Люди сообщали друг другу на ухо, что император, возвратясь из садов, был в бешенстве и не мог уснуть, что его терзали страхи и ужасные видения, — из-за этого он, мол, назавтра же объявил, что вскоре отправится в Ахайю. Другие решительно возражали, уверяя, что теперь-то он будет еще более беспощаден к христианам. Не было недостатка и в трусах, предрекавших, что обвинение, брошенное Хилоном императору в лицо при всем народе, может иметь самые тяжелые последствия. Нашлись все же и такие, что из человечности просили Тигеллина прекратить гонения.
— Смотрите, куда вы идете, — говорил Барея Соран. — Вы хотели успокоить народную жажду мести и внушить уверенность, что кара постигла виновных, а получилось все наоборот.
— Верно! — подхватил Антистий Ветер. — Теперь люди шепчутся, что христиане не виноваты. Если разрешите сострить, то, ей-ей, Хилон был прав, сказав, что ваши мозги не заполнили бы и желудевой скорлупки.
Тигеллин, обратясь к говорившим, сказал:
— Кстати, люди шепчутся также о том, что твоя, Барея Соран, дочка Сервилия и твоя, Антистий, жена скрыли своих рабов-христиан от справедливого императорского суда.
— Это неправда! — с беспокойством воскликнул Барея.
— Мою жену хотят погубить ваши разведенные жены, они завидуют ее добродетели! — с не меньшею тревогой возразил Антистий Ветер.
Но другие толковали о Хилоне.
— Что с ним стряслось? — говорил Эприй Марцелл. — То сам предавал их в руки Тигеллина, стал из нищего богачом, мог спокойно дожить свои дни, иметь почетные похороны и красивое надгробие, так нет же! Предпочел, видите ли, все потерять и себя погубить. И впрямь, он, наверно, рехнулся.
— Не рехнулся, а стал христианином, — сказал Тигеллин.
— Да нет, это невозможно! — заметил Вителлий.

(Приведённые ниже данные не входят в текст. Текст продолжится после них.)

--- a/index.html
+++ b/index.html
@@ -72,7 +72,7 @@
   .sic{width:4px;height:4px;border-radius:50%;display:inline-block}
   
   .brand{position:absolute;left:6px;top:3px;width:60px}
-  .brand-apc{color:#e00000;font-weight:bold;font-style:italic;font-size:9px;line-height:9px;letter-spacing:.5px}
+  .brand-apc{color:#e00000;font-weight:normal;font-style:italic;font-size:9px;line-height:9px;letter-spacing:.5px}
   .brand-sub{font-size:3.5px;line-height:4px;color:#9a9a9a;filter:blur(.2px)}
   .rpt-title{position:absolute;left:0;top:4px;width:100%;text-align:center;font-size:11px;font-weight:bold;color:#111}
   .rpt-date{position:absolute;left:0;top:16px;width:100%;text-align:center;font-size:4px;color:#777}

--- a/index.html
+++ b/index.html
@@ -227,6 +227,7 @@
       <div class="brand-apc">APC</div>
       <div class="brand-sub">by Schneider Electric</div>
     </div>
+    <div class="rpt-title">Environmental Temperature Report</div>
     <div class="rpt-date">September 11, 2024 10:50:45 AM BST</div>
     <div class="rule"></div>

— А я-то разве не говорил? — вмешался Вестин. — Можете убивать христиан, но, послушайтесь меня, не воюйте с их божеством. Здесь шутки плохи! Глядите, что творится! Я-то Рима не жег, но, если бы император мне дозволил, я совершил бы гекатомбу их божеству. И всем бы надо сделать то же самое, потому что, повторяю, с ним шутки плохи! Запомните, что это вам говорил я.
— А я говорил другое, — сказал Петроний. — Тигеллин смеялся, когда я уверял, что они защищаются, а теперь я скажу больше: они побеждают!

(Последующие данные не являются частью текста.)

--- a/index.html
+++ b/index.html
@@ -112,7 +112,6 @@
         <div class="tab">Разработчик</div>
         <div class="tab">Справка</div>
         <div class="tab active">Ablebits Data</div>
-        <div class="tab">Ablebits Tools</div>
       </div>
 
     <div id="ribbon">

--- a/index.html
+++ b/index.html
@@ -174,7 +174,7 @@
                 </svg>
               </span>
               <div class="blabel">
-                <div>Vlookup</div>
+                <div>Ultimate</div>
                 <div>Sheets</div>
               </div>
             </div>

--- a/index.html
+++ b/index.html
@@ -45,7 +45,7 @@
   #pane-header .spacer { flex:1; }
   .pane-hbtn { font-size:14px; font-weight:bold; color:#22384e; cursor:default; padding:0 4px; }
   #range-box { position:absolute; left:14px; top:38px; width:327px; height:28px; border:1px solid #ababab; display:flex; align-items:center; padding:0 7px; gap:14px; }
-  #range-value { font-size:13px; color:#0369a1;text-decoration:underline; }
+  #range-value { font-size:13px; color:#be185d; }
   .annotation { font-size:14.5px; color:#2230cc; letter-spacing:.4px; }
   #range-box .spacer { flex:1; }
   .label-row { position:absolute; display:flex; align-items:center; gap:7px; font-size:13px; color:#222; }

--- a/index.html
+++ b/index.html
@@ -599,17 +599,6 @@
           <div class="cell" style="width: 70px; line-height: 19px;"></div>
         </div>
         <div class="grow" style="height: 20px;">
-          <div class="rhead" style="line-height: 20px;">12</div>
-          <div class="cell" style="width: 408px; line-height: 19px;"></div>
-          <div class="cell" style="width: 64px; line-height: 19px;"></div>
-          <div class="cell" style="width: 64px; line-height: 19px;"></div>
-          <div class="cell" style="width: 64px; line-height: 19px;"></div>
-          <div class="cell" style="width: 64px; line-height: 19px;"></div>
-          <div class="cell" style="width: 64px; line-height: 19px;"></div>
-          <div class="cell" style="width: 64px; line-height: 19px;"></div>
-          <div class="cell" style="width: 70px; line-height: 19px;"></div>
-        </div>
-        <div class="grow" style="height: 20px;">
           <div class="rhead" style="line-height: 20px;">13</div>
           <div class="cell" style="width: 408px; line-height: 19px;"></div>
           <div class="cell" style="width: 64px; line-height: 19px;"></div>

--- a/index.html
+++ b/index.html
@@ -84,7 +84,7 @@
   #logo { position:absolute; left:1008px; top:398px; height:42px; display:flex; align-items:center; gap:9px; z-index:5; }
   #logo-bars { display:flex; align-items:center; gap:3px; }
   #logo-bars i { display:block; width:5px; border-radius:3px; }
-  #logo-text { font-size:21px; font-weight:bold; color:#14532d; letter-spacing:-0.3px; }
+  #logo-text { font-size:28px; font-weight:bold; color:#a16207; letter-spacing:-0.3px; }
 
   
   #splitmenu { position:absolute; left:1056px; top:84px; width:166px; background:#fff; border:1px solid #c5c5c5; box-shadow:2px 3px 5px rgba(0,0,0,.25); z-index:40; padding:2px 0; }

— Как так? Почему? — спросили несколько голосов.
— Клянусь Поллуксом! Ведь если вот такой Хилон не устоял перед ними, так кто же устоит? Если вы полагаете, что после каждого зрелища не прибавляется христиан, тогда вам с вашим знанием Рима лучше стать лудильщиками или пойти в брадобреи — это поможет вам лучше узнать, что думает народ и что делается в городе.
— Он говорит чистую правду, клянусь священным пеплумом Дианы! — воскликнул Вестин.

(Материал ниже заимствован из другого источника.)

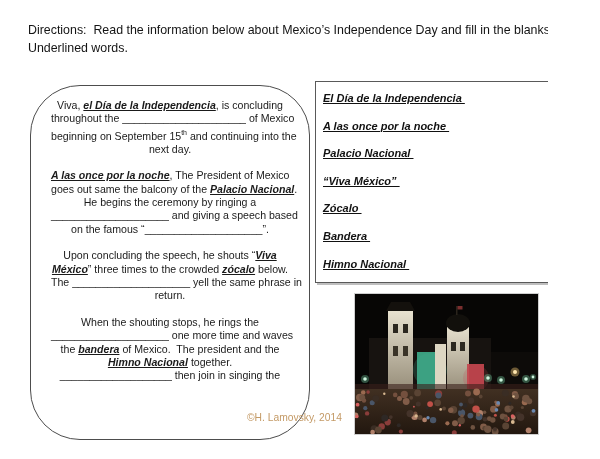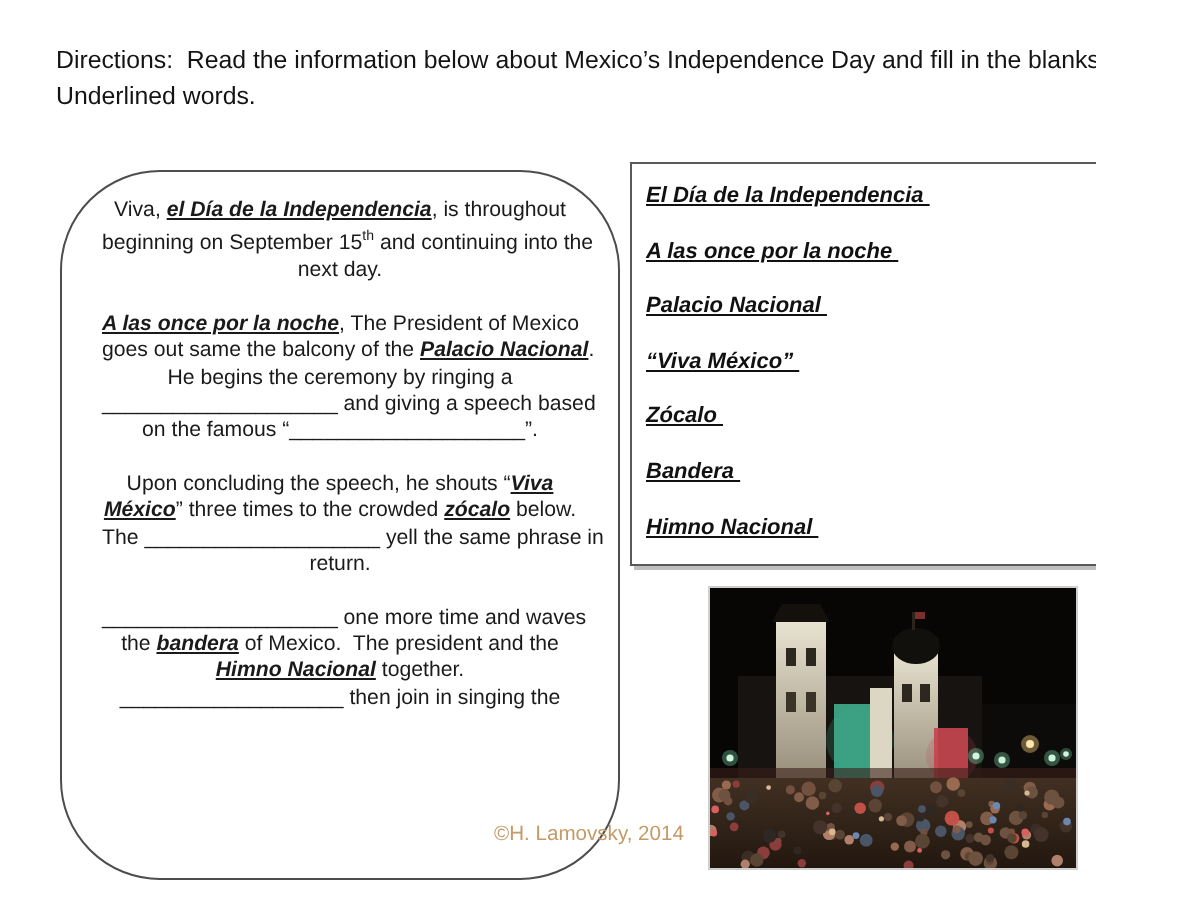--- a/index.html
+++ b/index.html
@@ -52,7 +52,7 @@
   <div class="passage-box">
     <div class="passage-content">
         <div class="para">
-          <div class="rline"><span class="seg-p">Viva, </span><span class="seg-term">el Día de la Independencia</span><span class="seg-p">, is throughout</span></div>
+          <div class="rline"><span class="seg-p">Viva, </span><span class="seg-term">el Día de la Independencia</span><span class="seg-p">, is concluding</span></div>
           <div class="rline"><span class="seg-p">beginning on September 15</span><span class="seg-sup">th</span><span class="seg-p"> and continuing into the</span></div>
           <div class="rline"><span class="seg-p">next day.</span></div>
         </div>

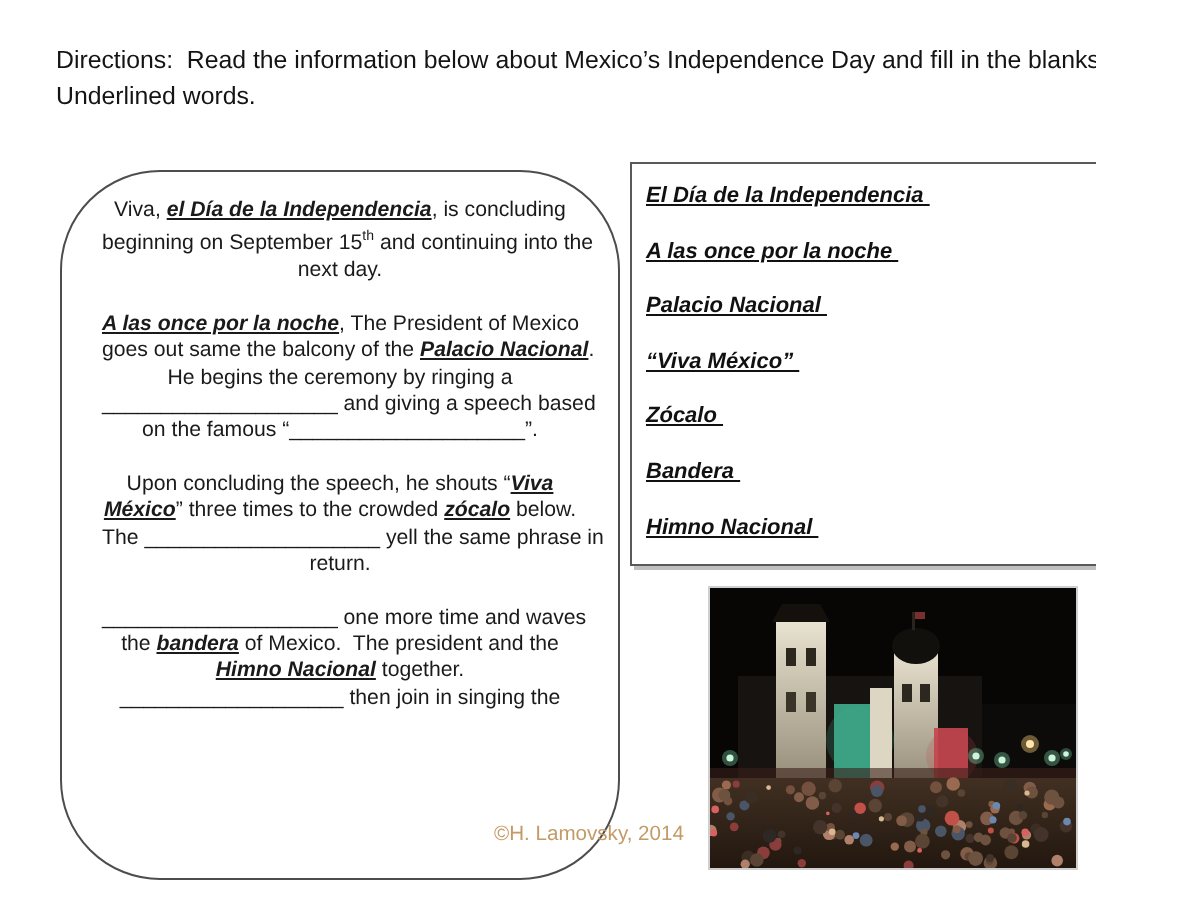--- a/index.html
+++ b/index.html
@@ -53,6 +53,7 @@
     <div class="passage-content">
         <div class="para">
           <div class="rline"><span class="seg-p">Viva, </span><span class="seg-term">el Día de la Independencia</span><span class="seg-p">, is concluding</span></div>
+          <div class="rline"><span class="seg-p">throughout the </span><span class="seg-blank">_____________________</span><span class="seg-p"> of Mexico</span></div>
           <div class="rline"><span class="seg-p">beginning on September 15</span><span class="seg-sup">th</span><span class="seg-p"> and continuing into the</span></div>
           <div class="rline"><span class="seg-p">next day.</span></div>
         </div>

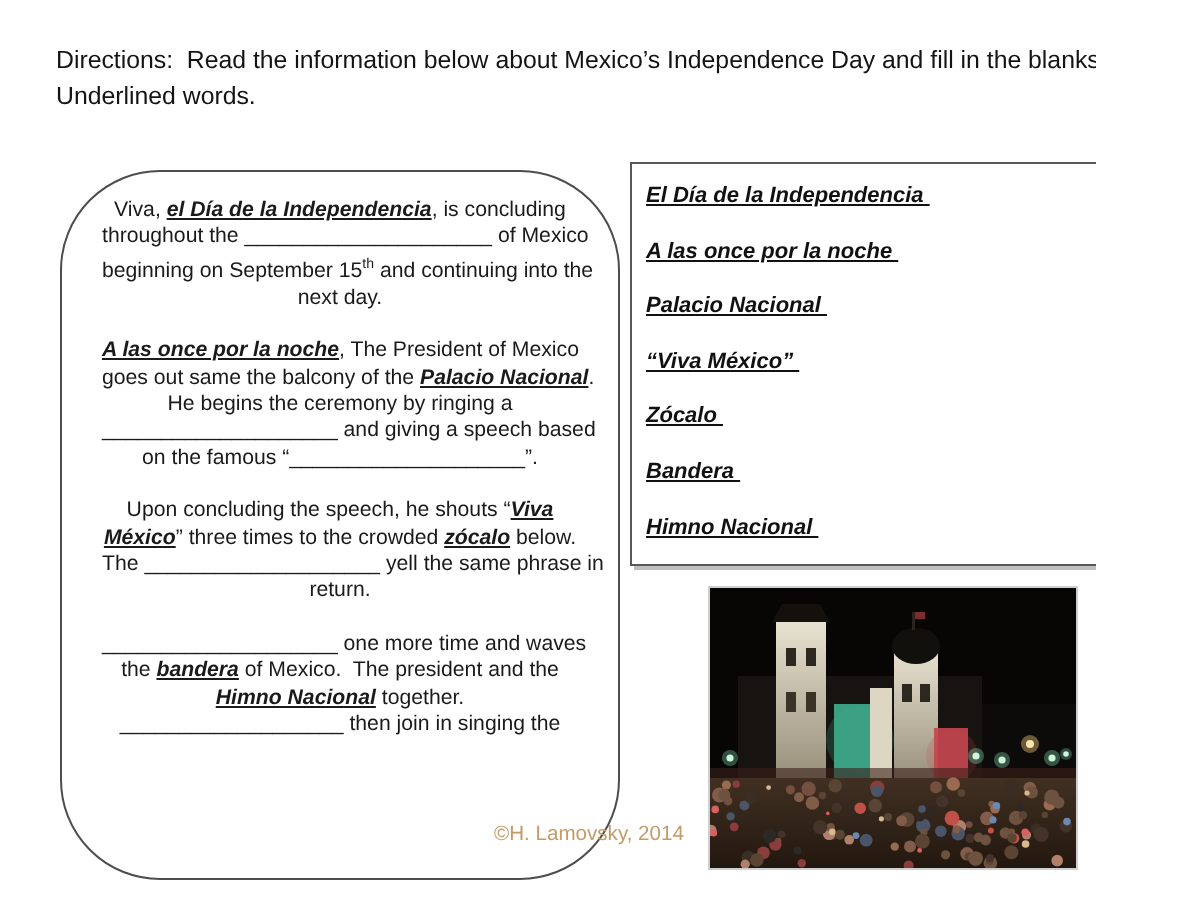--- a/index.html
+++ b/index.html
@@ -71,6 +71,7 @@
           <div class="rline"><span class="seg-p">return.</span></div>
         </div>
         <div class="para">
+          <div class="rline"><span class="seg-p">When the shouting stops, he rings the</span></div>
           <div class="rline"><span class="seg-blank">____________________</span><span class="seg-p"> one more time and waves</span></div>
           <div class="rline"><span class="seg-p">the </span><span class="seg-term">bandera</span><span class="seg-p"> of Mexico.&nbsp; The president and the</span></div>
           <div class="rline"><span class="seg-term">Himno Nacional</span><span class="seg-p"> together.</span></div>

— К чему ты клонишь? — с сомнением спросил Петрония Барея.
— И закончу я тем, с чего вы начали: довольно уже крови!
Тигеллин с издевкой взглянул на него.
— Э нет! Еще немножко!
— Если твоей головы тебе недостаточно, тебе может ее заменить набалдашник моего хлыста, — ответил Петроний.
Беседу прервало появление императора, который занял свое место, — при нем был Пифагор. Сразу же началось представление, но придворные мало обращали внимания на сцену, у всех на уме был Хилон. Народ, привыкший к виду мук и крови, тоже скучал, шикал, отпускал нелестные для придворных словечки и требовал поскорее давать сцену с медведем, который один лишь интересовал публику. Если бы не надежда увидеть казнь старика и получить подарки, сама пьеса не могла бы удержать толпу в театре.